Assigned task -> Reproduce all of the entries below exactly, without images.

Records from a data collection ->
- - - -
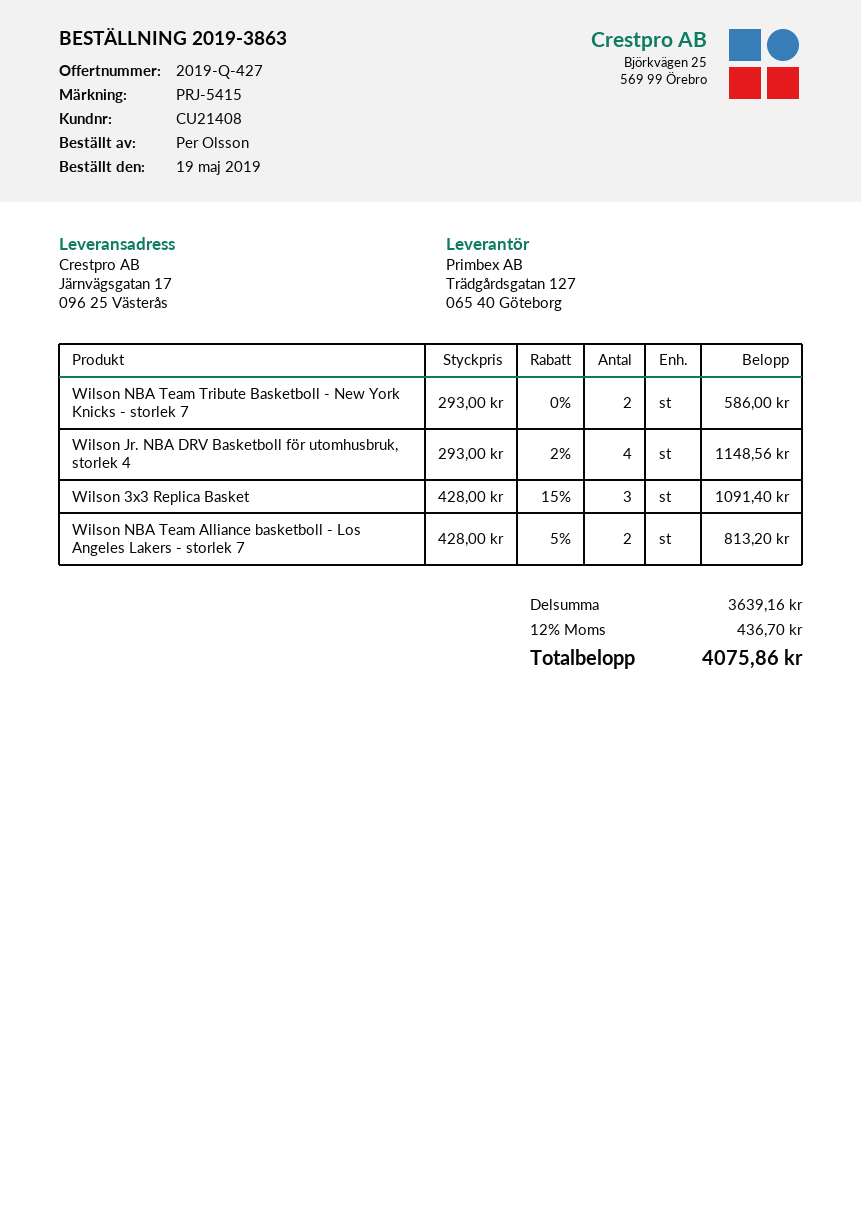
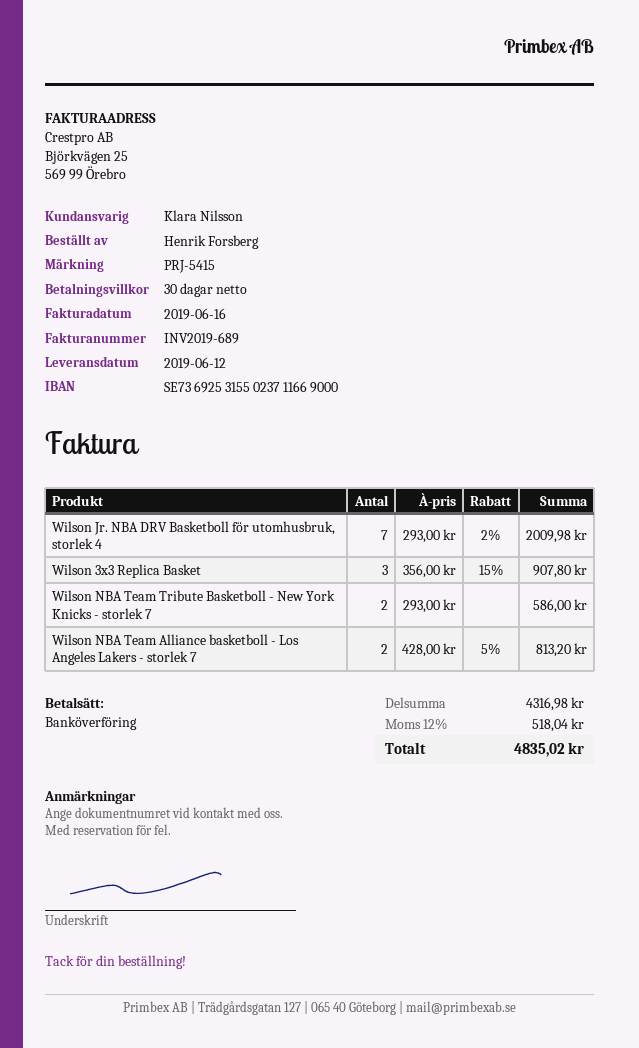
ordered by: Per Olsson -> Henrik Forsberg
Wilson Jr. NBA DRV Basketboll för utomhusbruk, storlek 4: 4 x 293.00 - 2% = 1148.56 -> 7 x 293.00 - 2% = 2009.98
Wilson 3x3 Replica Basket: 3 x 428.00 - 15% = 1091.40 -> 3 x 356.00 - 15% = 907.80
subtotal: 3639.16 -> 4316.98
tax: 12% = 436.70 -> 12% = 518.04
total: 4075.86 -> 4835.02

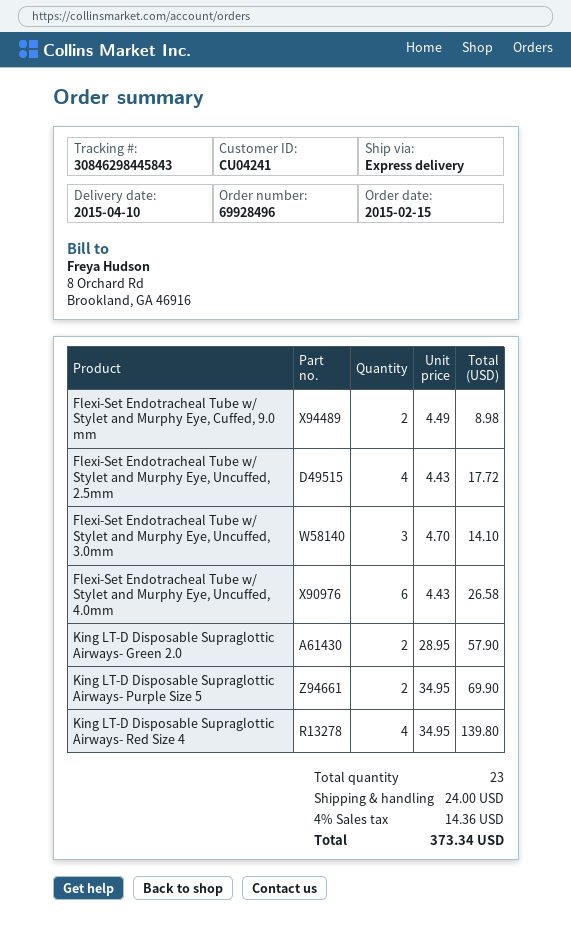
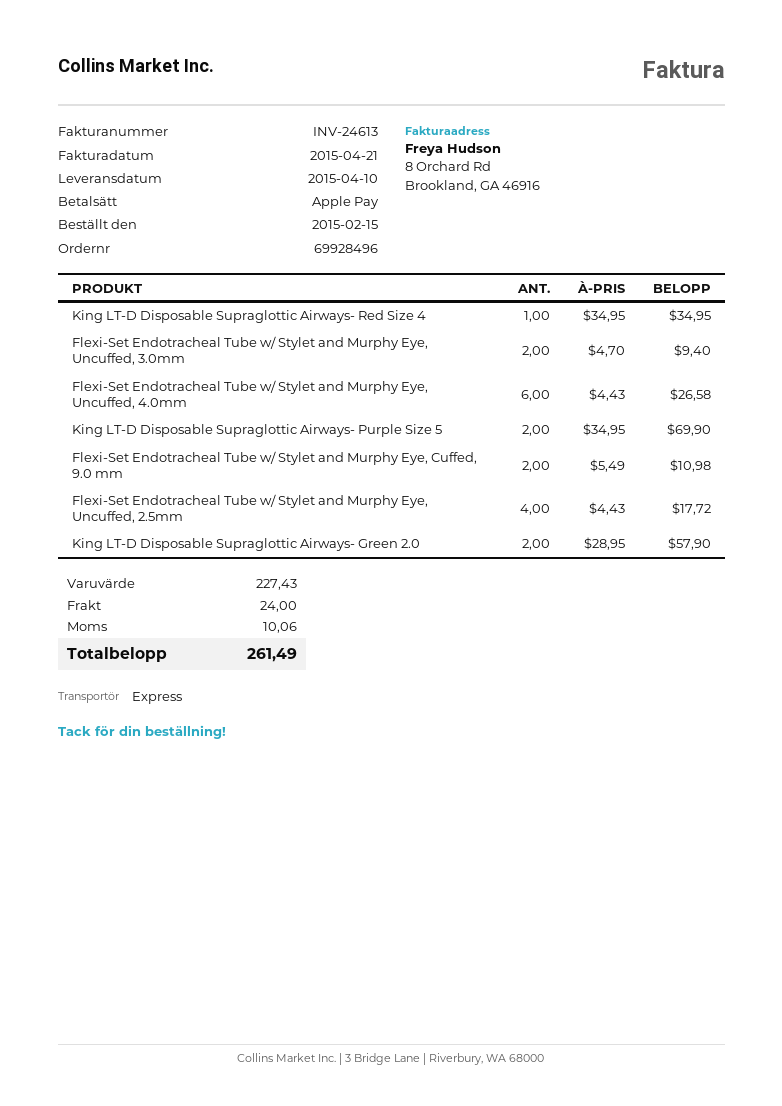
Flexi-Set Endotracheal Tube w/ Stylet and Murphy Eye, Cuffed, 9.0 mm: 2 x 4.49 = 8.98 -> 2 x 5.49 = 10.98
Flexi-Set Endotracheal Tube w/ Stylet and Murphy Eye, Uncuffed, 3.0mm: 3 x 4.70 = 14.10 -> 2 x 4.70 = 9.40
King LT-D Disposable Supraglottic Airways- Red Size 4: 4 x 34.95 = 139.80 -> 1 x 34.95 = 34.95
tax: 14.36 -> 10.06
total: 373.34 -> 261.49

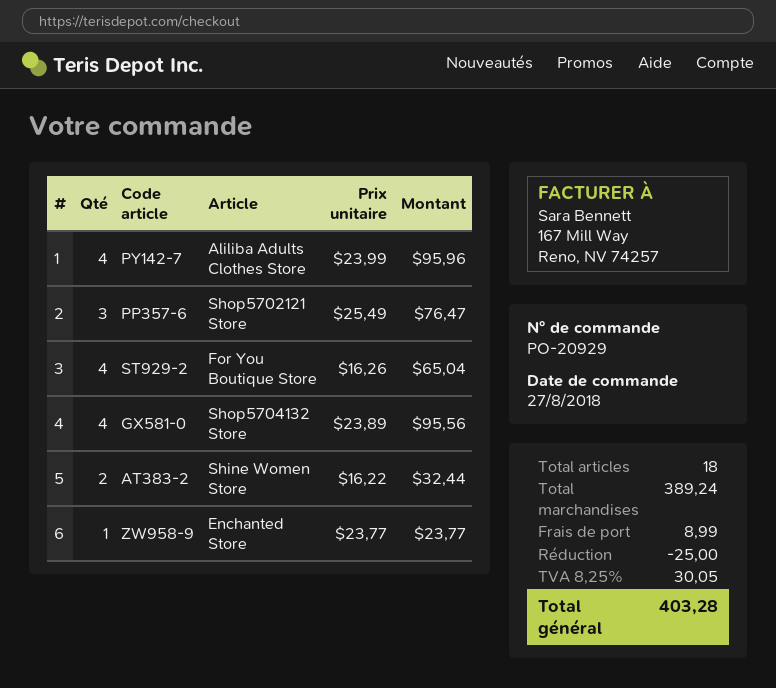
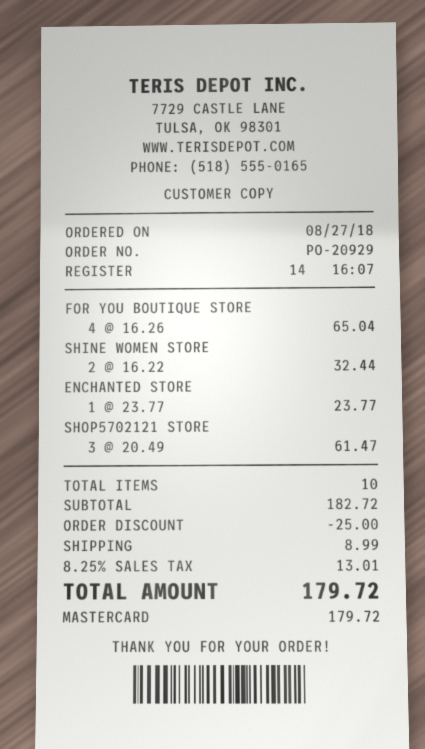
Aliliba Adults Clothes Store: 4 x 23.99 = 95.96 -> none
Shop5702121 Store: 3 x 25.49 = 76.47 -> 3 x 20.49 = 61.47
Shop5704132 Store: 4 x 23.89 = 95.56 -> none
total quantity: 18 -> 10
subtotal: 389.24 -> 182.72
tax: 8.25% = 30.05 -> 8.25% = 13.01
total: 403.28 -> 179.72

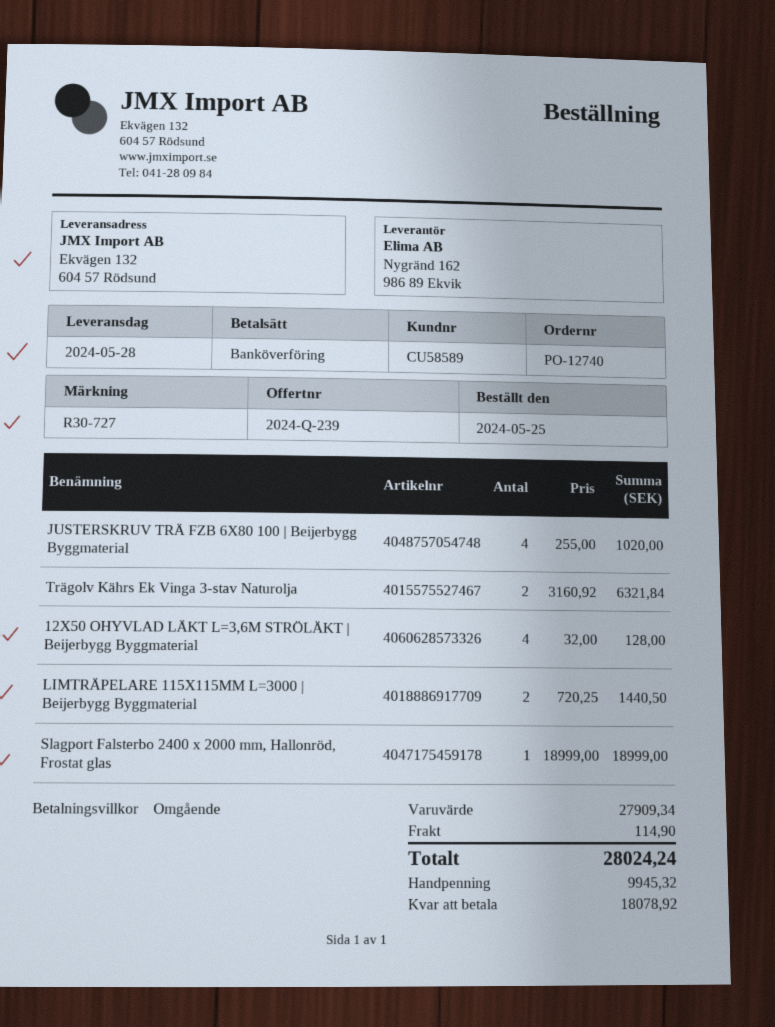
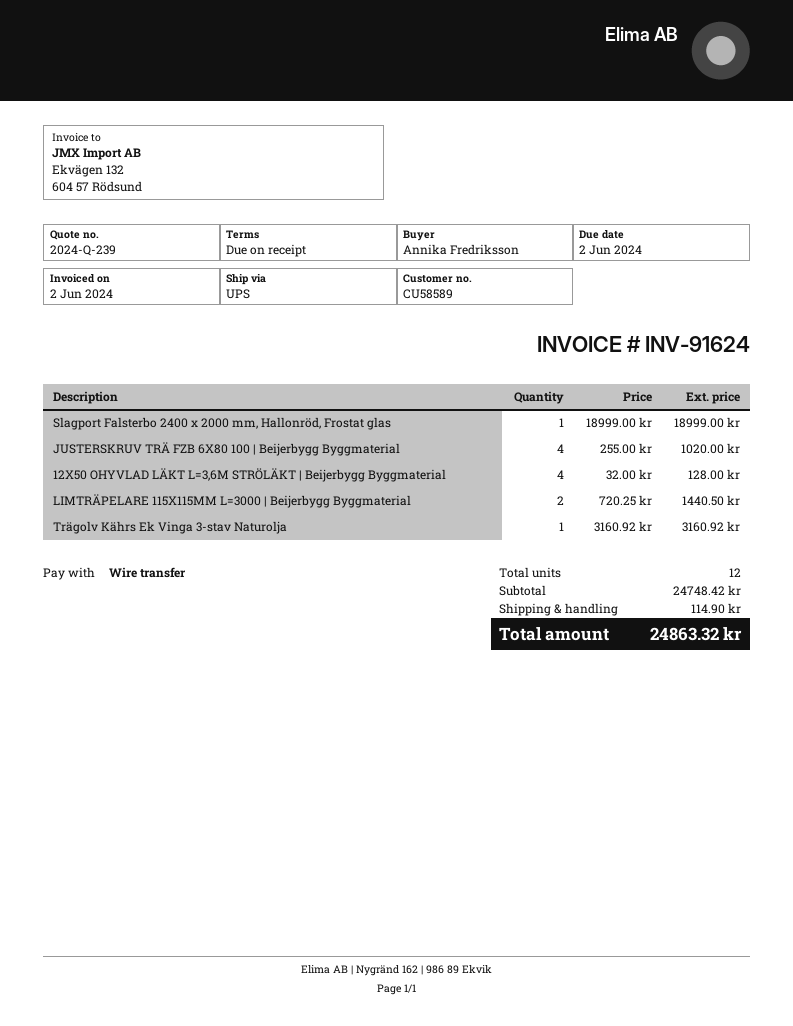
Trägolv Kährs Ek Vinga 3-stav Naturolja: 2 x 3160.92 = 6321.84 -> 1 x 3160.92 = 3160.92
subtotal: 27909.34 -> 24748.42
total: 28024.24 -> 24863.32

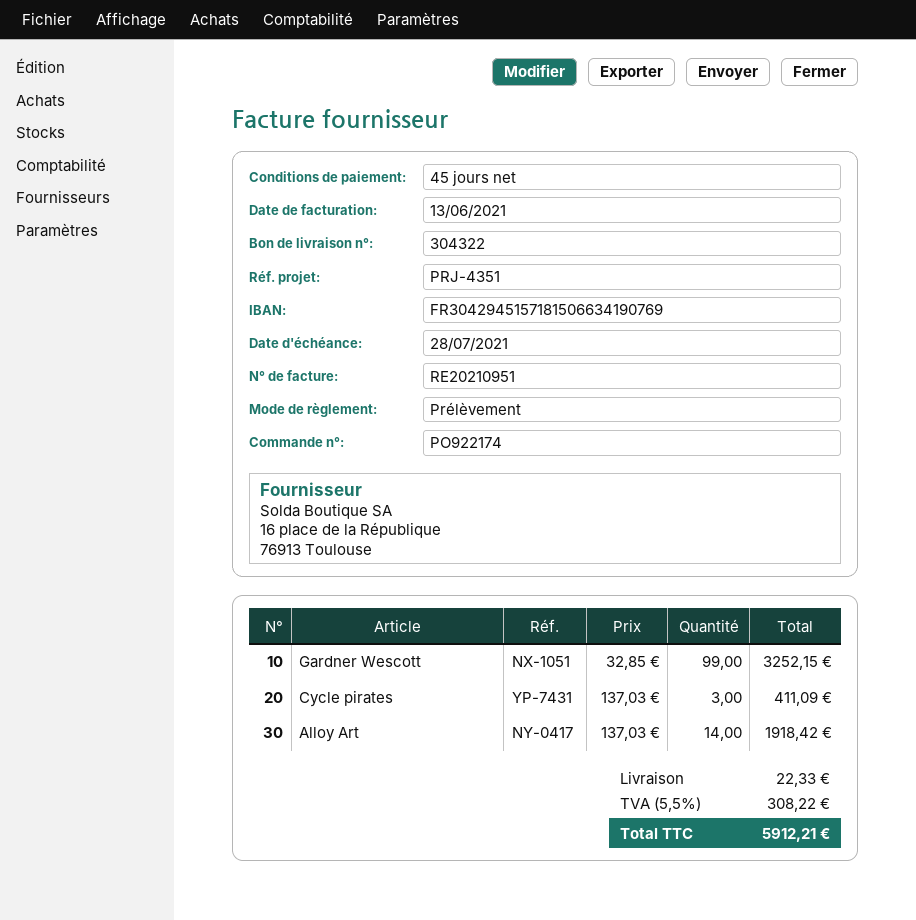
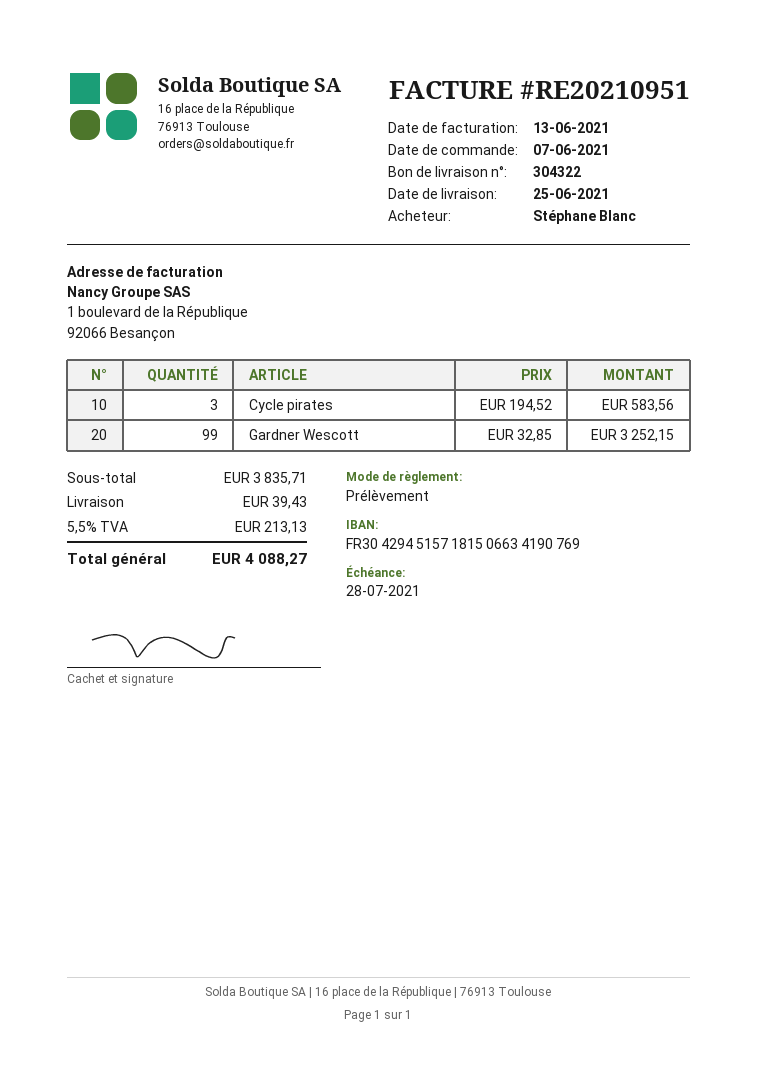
Cycle pirates: 3 x 137.03 = 411.09 -> 3 x 194.52 = 583.56
Alloy Art: 14 x 137.03 = 1918.42 -> none
shipping: 22.33 -> 39.43
tax: 5.5% = 308.22 -> 5.5% = 213.13
total: 5912.21 -> 4088.27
- - - -
Output for this task ->
ordered by: Per Olsson -> Henrik Forsberg
Wilson Jr. NBA DRV Basketboll för utomhusbruk, storlek 4: 4 x 293.00 - 2% = 1148.56 -> 7 x 293.00 - 2% = 2009.98
Wilson 3x3 Replica Basket: 3 x 428.00 - 15% = 1091.40 -> 3 x 356.00 - 15% = 907.80
subtotal: 3639.16 -> 4316.98
tax: 12% = 436.70 -> 12% = 518.04
total: 4075.86 -> 4835.02

Flexi-Set Endotracheal Tube w/ Stylet and Murphy Eye, Cuffed, 9.0 mm: 2 x 4.49 = 8.98 -> 2 x 5.49 = 10.98
Flexi-Set Endotracheal Tube w/ Stylet and Murphy Eye, Uncuffed, 3.0mm: 3 x 4.70 = 14.10 -> 2 x 4.70 = 9.40
King LT-D Disposable Supraglottic Airways- Red Size 4: 4 x 34.95 = 139.80 -> 1 x 34.95 = 34.95
tax: 14.36 -> 10.06
total: 373.34 -> 261.49

Aliliba Adults Clothes Store: 4 x 23.99 = 95.96 -> none
Shop5702121 Store: 3 x 25.49 = 76.47 -> 3 x 20.49 = 61.47
Shop5704132 Store: 4 x 23.89 = 95.56 -> none
total quantity: 18 -> 10
subtotal: 389.24 -> 182.72
tax: 8.25% = 30.05 -> 8.25% = 13.01
total: 403.28 -> 179.72

Trägolv Kährs Ek Vinga 3-stav Naturolja: 2 x 3160.92 = 6321.84 -> 1 x 3160.92 = 3160.92
subtotal: 27909.34 -> 24748.42
total: 28024.24 -> 24863.32

Cycle pirates: 3 x 137.03 = 411.09 -> 3 x 194.52 = 583.56
Alloy Art: 14 x 137.03 = 1918.42 -> none
shipping: 22.33 -> 39.43
tax: 5.5% = 308.22 -> 5.5% = 213.13
total: 5912.21 -> 4088.27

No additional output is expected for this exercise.